The company believes that financial information excluding certain items not considered to be part of the ongoing business improves the comparability of year-to-year results. Consequently, the company believes that investors may be able to better understand its earnings results if these items are excluded from the results. The following tables reconcile financial information, presented in accordance with GAAP, to financial information excluding certain items.
|Year Ended August 2, 2015|
|(millions, except per share amounts)||EBIT||
Diluted Earnings Per Share –
|2015, As reported||$||1,054||$||666||$||2.13|
|Add: Pension and postretirement benefit mark-to-market adjustments (1)||138||87||0.28|
|Add: Restructuring charges and implementation costs (2)||124||78||0.25|
*The sum of the individual per share amounts may not add due to rounding.
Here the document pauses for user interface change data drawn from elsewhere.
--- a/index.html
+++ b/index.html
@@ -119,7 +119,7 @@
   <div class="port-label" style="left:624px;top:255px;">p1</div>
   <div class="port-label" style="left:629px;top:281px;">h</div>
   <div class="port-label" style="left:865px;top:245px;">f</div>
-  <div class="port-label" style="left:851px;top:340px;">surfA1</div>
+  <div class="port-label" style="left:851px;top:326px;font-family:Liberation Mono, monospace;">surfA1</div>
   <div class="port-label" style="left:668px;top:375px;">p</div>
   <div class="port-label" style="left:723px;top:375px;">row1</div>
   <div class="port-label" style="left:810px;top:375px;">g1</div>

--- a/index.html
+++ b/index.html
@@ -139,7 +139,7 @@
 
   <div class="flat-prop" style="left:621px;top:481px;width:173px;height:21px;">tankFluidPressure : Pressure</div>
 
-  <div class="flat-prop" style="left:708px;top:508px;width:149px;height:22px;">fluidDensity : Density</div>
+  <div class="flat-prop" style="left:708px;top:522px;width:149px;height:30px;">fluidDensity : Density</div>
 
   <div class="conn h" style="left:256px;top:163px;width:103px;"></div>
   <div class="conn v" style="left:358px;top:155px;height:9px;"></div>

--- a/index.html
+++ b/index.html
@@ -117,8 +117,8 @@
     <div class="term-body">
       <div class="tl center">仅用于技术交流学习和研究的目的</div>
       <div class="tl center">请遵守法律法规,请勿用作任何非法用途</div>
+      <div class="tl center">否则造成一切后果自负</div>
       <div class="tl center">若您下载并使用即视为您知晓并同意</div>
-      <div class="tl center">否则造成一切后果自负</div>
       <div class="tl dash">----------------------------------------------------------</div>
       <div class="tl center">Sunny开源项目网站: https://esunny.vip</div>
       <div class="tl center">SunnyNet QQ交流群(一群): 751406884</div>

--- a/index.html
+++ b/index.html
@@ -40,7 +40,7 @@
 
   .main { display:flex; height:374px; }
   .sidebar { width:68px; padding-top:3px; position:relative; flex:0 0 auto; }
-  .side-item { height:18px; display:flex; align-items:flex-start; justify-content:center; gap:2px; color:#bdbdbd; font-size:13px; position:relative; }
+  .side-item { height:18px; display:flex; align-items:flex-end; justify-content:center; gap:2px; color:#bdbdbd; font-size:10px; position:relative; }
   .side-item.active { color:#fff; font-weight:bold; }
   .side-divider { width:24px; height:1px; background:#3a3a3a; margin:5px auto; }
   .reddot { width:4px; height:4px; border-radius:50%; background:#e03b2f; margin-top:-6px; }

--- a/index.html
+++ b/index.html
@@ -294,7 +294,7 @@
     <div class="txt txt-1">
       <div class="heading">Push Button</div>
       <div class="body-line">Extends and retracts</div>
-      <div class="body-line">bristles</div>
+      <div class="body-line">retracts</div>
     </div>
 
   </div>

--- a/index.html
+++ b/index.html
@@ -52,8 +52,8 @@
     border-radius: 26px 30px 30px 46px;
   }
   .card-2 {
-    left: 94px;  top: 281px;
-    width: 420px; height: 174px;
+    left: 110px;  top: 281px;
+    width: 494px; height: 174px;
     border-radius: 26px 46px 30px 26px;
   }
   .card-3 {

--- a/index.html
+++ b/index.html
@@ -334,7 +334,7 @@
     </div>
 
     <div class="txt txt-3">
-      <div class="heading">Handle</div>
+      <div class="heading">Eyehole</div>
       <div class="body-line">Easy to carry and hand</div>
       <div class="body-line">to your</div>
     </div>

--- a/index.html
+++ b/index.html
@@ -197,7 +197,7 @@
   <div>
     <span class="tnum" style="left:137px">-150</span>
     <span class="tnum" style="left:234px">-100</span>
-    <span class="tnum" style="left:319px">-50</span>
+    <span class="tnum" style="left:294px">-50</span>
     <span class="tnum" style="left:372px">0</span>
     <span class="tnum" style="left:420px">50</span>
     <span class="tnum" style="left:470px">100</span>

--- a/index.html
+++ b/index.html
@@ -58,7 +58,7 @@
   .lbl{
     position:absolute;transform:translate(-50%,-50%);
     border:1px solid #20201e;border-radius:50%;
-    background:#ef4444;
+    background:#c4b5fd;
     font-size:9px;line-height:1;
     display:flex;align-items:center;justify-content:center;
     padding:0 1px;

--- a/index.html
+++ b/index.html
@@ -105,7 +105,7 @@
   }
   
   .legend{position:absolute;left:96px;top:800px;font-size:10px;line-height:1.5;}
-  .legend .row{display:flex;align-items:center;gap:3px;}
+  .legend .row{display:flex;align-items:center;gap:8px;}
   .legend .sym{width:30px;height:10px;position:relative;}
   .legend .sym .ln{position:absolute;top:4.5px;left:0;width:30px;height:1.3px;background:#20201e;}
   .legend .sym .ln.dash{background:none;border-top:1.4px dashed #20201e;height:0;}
(1) In fiscal 2016, the company changed the method of accounting for the recognition of actuarial gains and losses for defined benefit pension and postretirement plans and the calculation of expected return on pension plan assets. Historically, actuarial gains and losses associated with benefit obligations were recognized in Accumulated other comprehensive loss in the Consolidated Balance Sheets and were amortized into earnings over the remaining service life of participants to the extent that the amounts were in excess of a corridor. Under the new policy, actuarial gains and losses will be recognized immediately in the Consolidated Statements of Earnings as of the measurement date, which is typically the end of the fiscal year, or more frequently if an interim remeasurement is required. In addition, the company will no longer use a market-related value of plan assets, which is an average value, to determine the expected return on assets but rather will use the fair value of plan assets. The company excludes the impact of the mark-to-market adjustments resulting from these accounting changes in evaluating performance. In fiscal 2015, the company incurred losses of $138 million in Costs and expenses ($87 million after tax, or $.28 per share) due to mark-to-market adjustments.
(2) In fiscal 2015, the company implemented a new enterprise design and initiatives to reduce costs and to streamline its organizational structure. In fiscal 2015, the company recorded Restructuring charges of $102 million and implementation costs of $22 million in Administrative expenses related to these initiatives (aggregate impact of $78 million after tax, or $.25 per share).